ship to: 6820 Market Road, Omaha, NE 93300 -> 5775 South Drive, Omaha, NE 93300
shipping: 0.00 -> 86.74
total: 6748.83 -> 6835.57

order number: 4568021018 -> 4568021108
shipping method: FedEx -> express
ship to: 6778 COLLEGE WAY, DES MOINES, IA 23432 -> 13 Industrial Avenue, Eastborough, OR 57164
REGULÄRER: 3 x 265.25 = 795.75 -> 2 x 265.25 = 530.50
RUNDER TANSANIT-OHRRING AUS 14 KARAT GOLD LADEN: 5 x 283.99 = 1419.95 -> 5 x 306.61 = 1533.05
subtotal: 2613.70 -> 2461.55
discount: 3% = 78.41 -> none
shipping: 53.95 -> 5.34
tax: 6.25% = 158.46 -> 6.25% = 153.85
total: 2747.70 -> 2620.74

┄┄┄┄┄┄

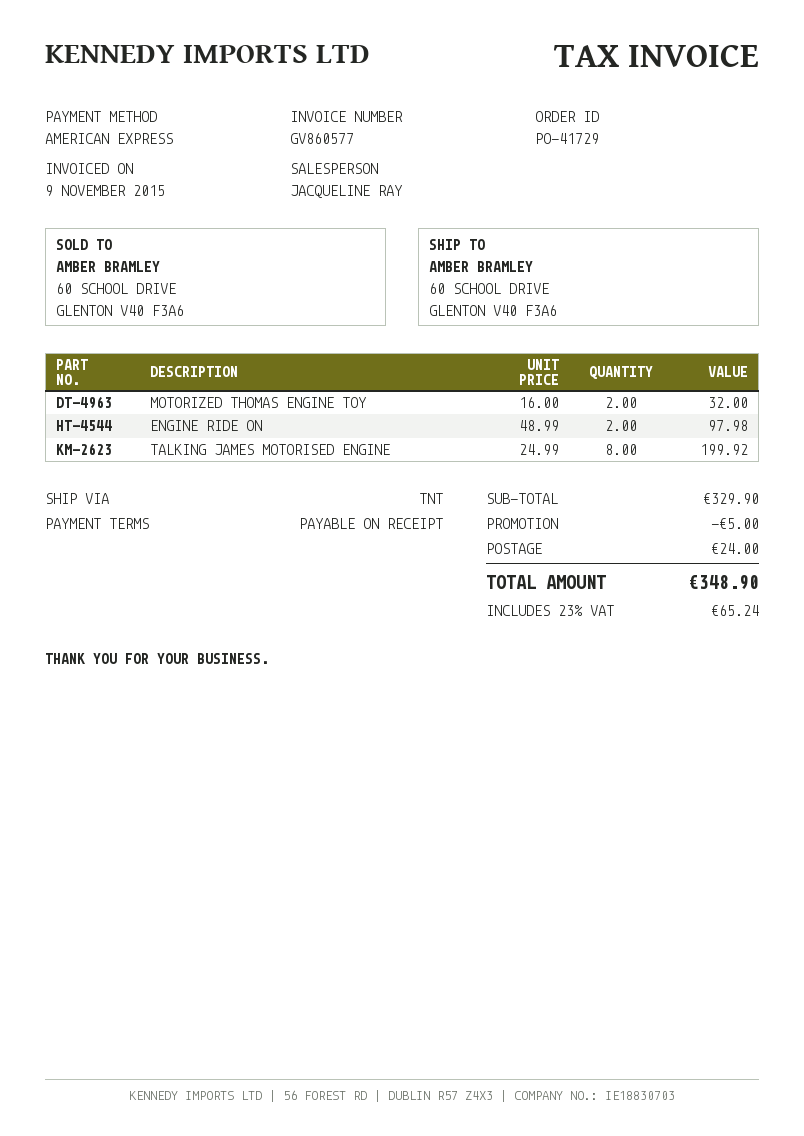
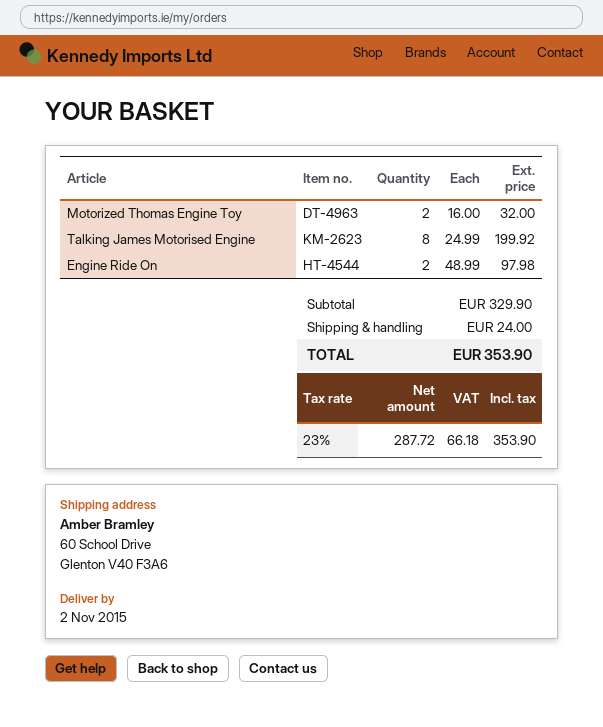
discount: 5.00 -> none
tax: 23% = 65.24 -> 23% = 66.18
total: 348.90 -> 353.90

┄┄┄┄┄┄

**Required work:** Reproduce word for word the material above, starting with the line that has "discount: 5.00 -> none" and stopping after the line that has "total: 348.90 -> 353.90".

**Solution for this exercise:**
discount: 5.00 -> none
tax: 23% = 65.24 -> 23% = 66.18
total: 348.90 -> 353.90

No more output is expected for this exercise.